Das heißt, im besten Fall kann die Gaspipeline zu Beginn des nächsten Jahrzehnts gebaut werden. Hier ist es besser, sich nicht auf China zu konzentrieren, da dies den Prozess verlangsamen könnte. Unsere Regionen brauchen Gas, unabhängig von den sich ändernden Bedürfnissen des Reichs der Mitte. Wo es Gas gibt, wird sich die Industrie entwickeln, die Bevölkerung wird wachsen und damit auch der Verbrauch des „blauen Brennstoffs”. Die Importeure werden sich zurückziehen, denn Gas ist keine Ressource, die ungenutzt bleiben wird. Vor allem, wenn es billig verkauft wird. Russland ist bereit, China innerhalb vernünftiger Grenzen Rabatte auf Gas zu gewähren.
Wie Andrianow anmerkt, ist der Faktor der Gesamtentwicklung der Gasinfrastruktur in Ostsibirien und ihre Verbindung mit dem einheitlichen Gasversorgungssystem des Landes wichtig. In dieser Hinsicht können sowohl der Bau von Kraft Sibiriens 2 als auch die Erweiterung des bestehenden Kraft Sibiriens von 38 auf 44 Milliarden Kubikmeter eine Rolle spielen.
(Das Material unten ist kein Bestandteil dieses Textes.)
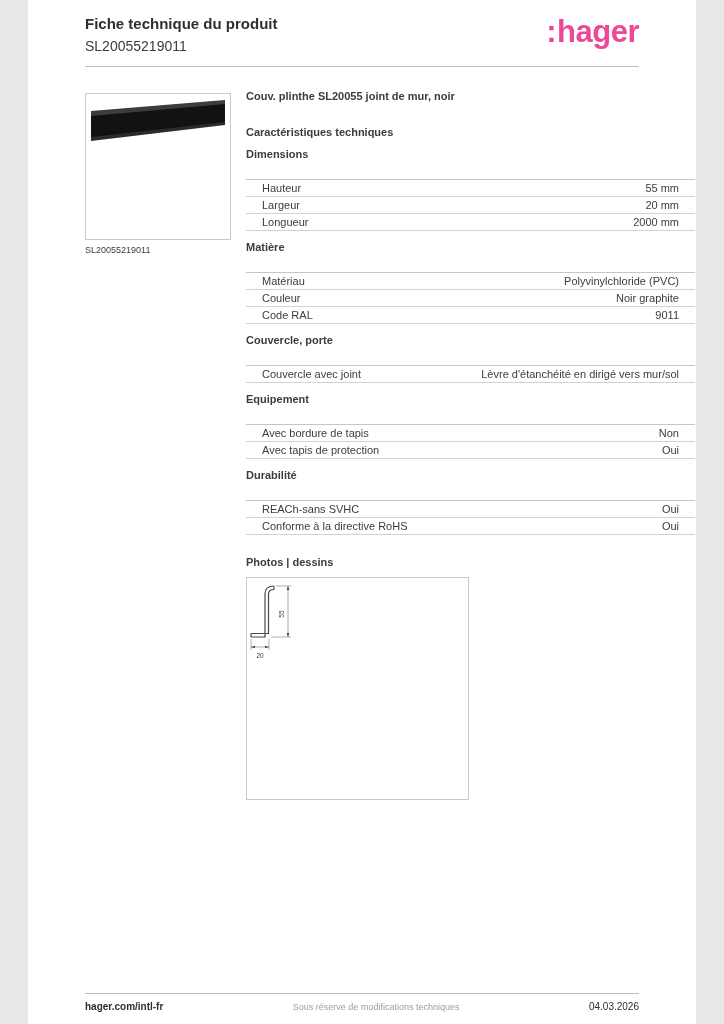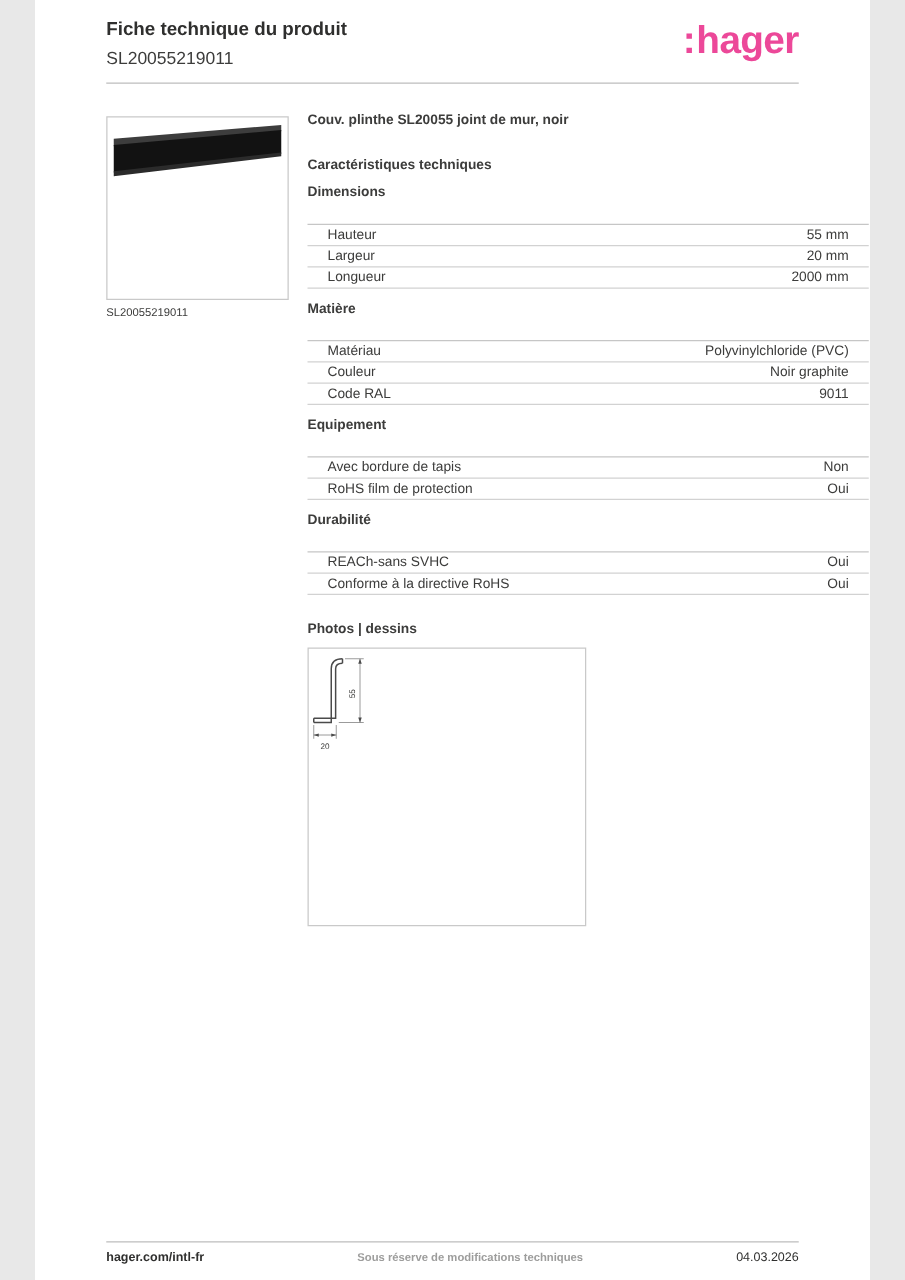--- a/index.html
+++ b/index.html
@@ -111,6 +111,13 @@
       </div>
     </section>
 
+    <section class="spec-section">
+      <div class="section-title">Couvercle, porte</div>
+      <div class="spec-row">
+        <span class="spec-label">Couvercle avec joint</span>
+        <span class="spec-value">Lèvre d'étanchéité en dirigé vers mur/sol</span>
+      </div>
+    </section>
 
     <section class="spec-section">
       <div class="section-title">Equipement</div>

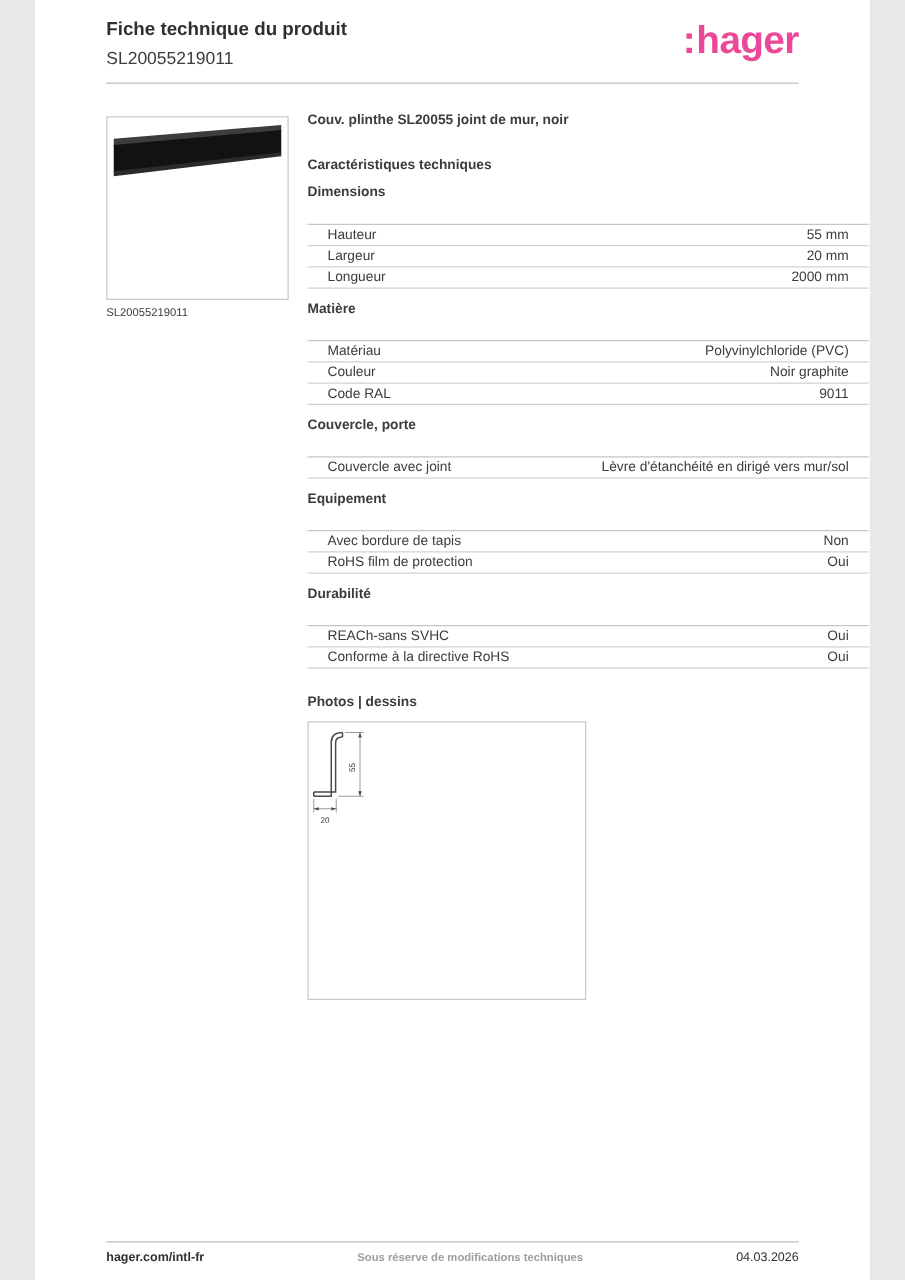--- a/index.html
+++ b/index.html
@@ -126,7 +126,7 @@
         <span class="spec-value">Non</span>
       </div>
       <div class="spec-row">
-        <span class="spec-label">RoHS film de protection</span>
+        <span class="spec-label">Avec tapis de protection</span>
         <span class="spec-value">Oui</span>
       </div>
     </section>

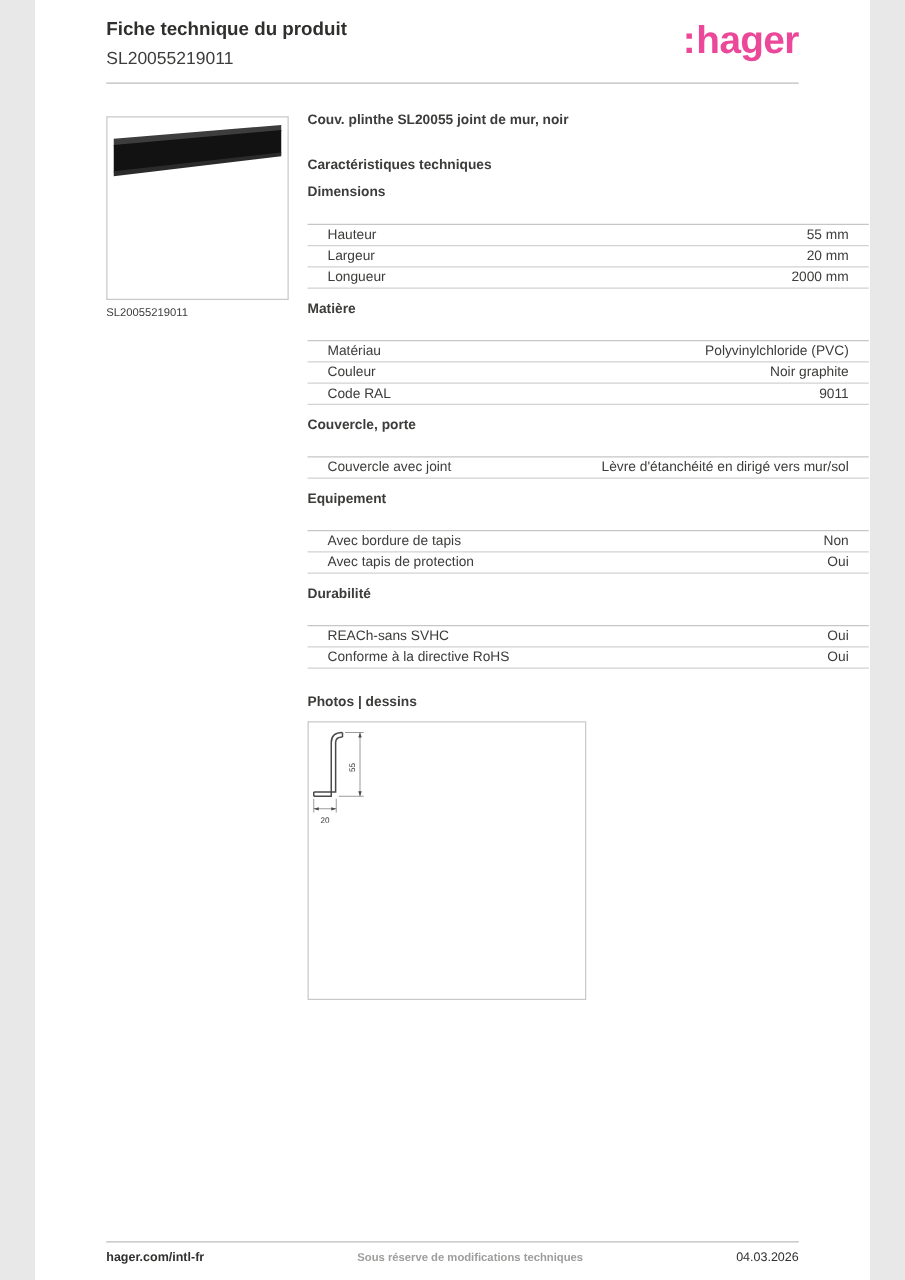--- a/index.html
+++ b/index.html
@@ -45,7 +45,7 @@
             border-top:1px solid #bdbdbd; padding-top:7px;
             display:flex; justify-content:space-between; align-items:baseline;gap:40px; }
   .footer-url { font-size:10px; font-weight:bold; color:#2f2f2e; text-decoration:none; }
-  .footer-note { font-size:9px; color:#9d9d9c;font-weight:bold; }
+  .footer-note { font-size:9px; color:#9d9d9c; }
   .footer-date { font-size:10px; font-weight:normal; color:#2f2f2e; }
 
   svg text { font-family:"Liberation Sans", sans-serif; fill:#3c3c3b; }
„Die Geschichte mit der Gaspipeline ist sehr lang und kompliziert”, sagt Walentin Bogomolow, Co-Vorsitzender der regionalen Niederlassung von Business Russia in Krasnojarsk. „Aber es gibt mehr Hoffnung auf einen positiven Ausgang.” Vor allem nach der Unterzeichnung des Memorandums Kraft Sibiriens 2 ist ein neuer Impuls für die Entwicklung ganz Sibiriens zu erwarten. Die Vergasung der Region Krasnojarsk wird endlich realistisch. Langfristig wird Gas der Region neue Möglichkeiten eröffnen, die Umweltsituation zu verbessern und die Energiekosten für die Bürger zu senken. Positive Veränderungen sind jedoch nicht von heute auf morgen zu erwarten, sondern erst in zehn bis fünfzehn Jahren.“
Laut dem Vorstandsvorsitzenden von Gazprom, Alexei Miller, wird die Kapazität von Kraft Sibiriens 2 bei 50 Milliarden Kubikmetern pro Jahr liegen. Ja, der angekündigte Baubeginn wurde bereits mehrfach verschoben. Laut Miller konnte es bei „dem größten und kapitalintensivsten Gasprojekt der Welt” nicht anders sein.